Given these results, we can assume that the introduction of the "Free Trial Screener" may indeed help to set clearer expectations for students upfront. However, the **results are less compatible with the assumption that the decrease in gross conversion is entirely absorbed by an improvement in the overall student experience and still less compatible with dmin**(net conversion), the minimum effect size to be considered relevant for the business.
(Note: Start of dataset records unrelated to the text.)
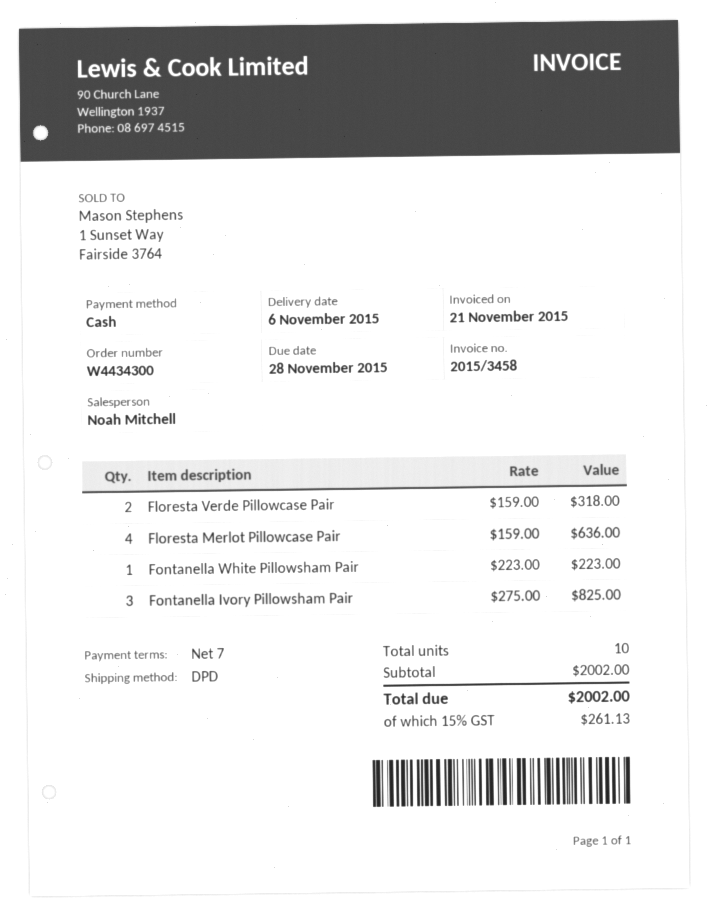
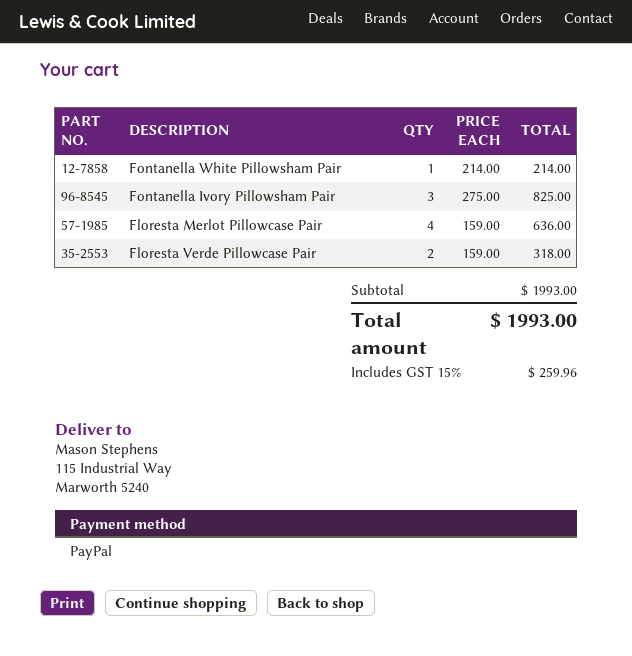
payment method: cash -> PayPal
Fontanella White Pillowsham Pair: 1 x 223.00 = 223.00 -> 1 x 214.00 = 214.00
subtotal: 2002.00 -> 1993.00
tax: 15% = 261.13 -> 15% = 259.96
total: 2002.00 -> 1993.00

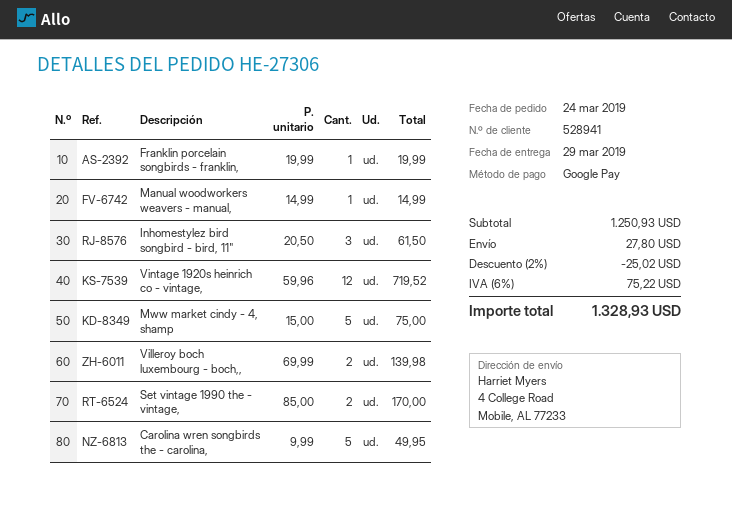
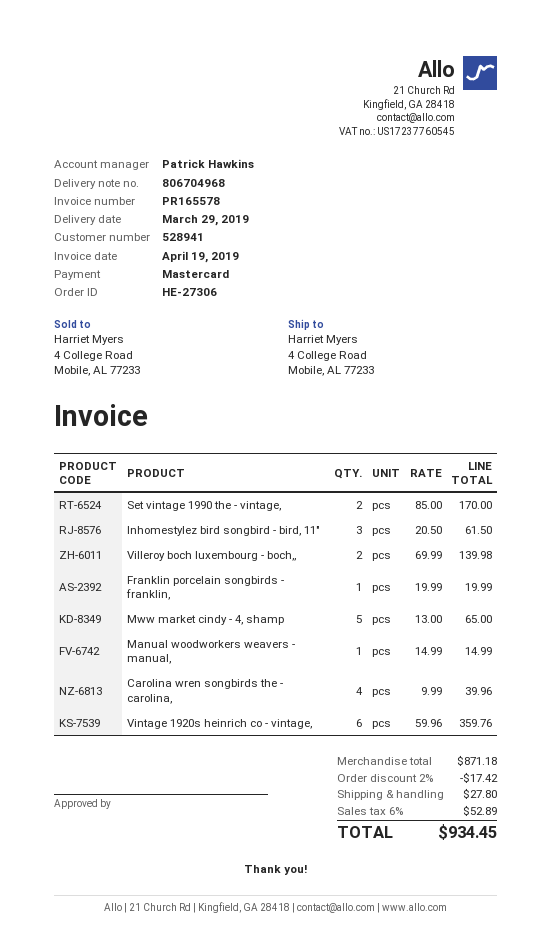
payment method: Google Pay -> Mastercard
Vintage 1920s heinrich co - vintage,: 12 x 59.96 = 719.52 -> 6 x 59.96 = 359.76
Mww market cindy - 4, shamp: 5 x 15.00 = 75.00 -> 5 x 13.00 = 65.00
Carolina wren songbirds the - carolina,: 5 x 9.99 = 49.95 -> 4 x 9.99 = 39.96
subtotal: 1250.93 -> 871.18
discount: 2% = 25.02 -> 2% = 17.42
tax: 6% = 75.22 -> 6% = 52.89
total: 1328.93 -> 934.45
Consequently, assuming that Udacity has a fair interest in increasing revenues, **we would recommend to not roll out the "Free Trial Screener" feature.**

This being said the feature may increase the total number of people who opt for the freely available materials. If true and assuming a steady conversion rate from users who first learn with the freely accessible materials and then upgrade, the feature may still help to increase net conversion. However, if at all, this effect is more likely to happen over a longer time period and, hence, would require a test with a longer timeframe.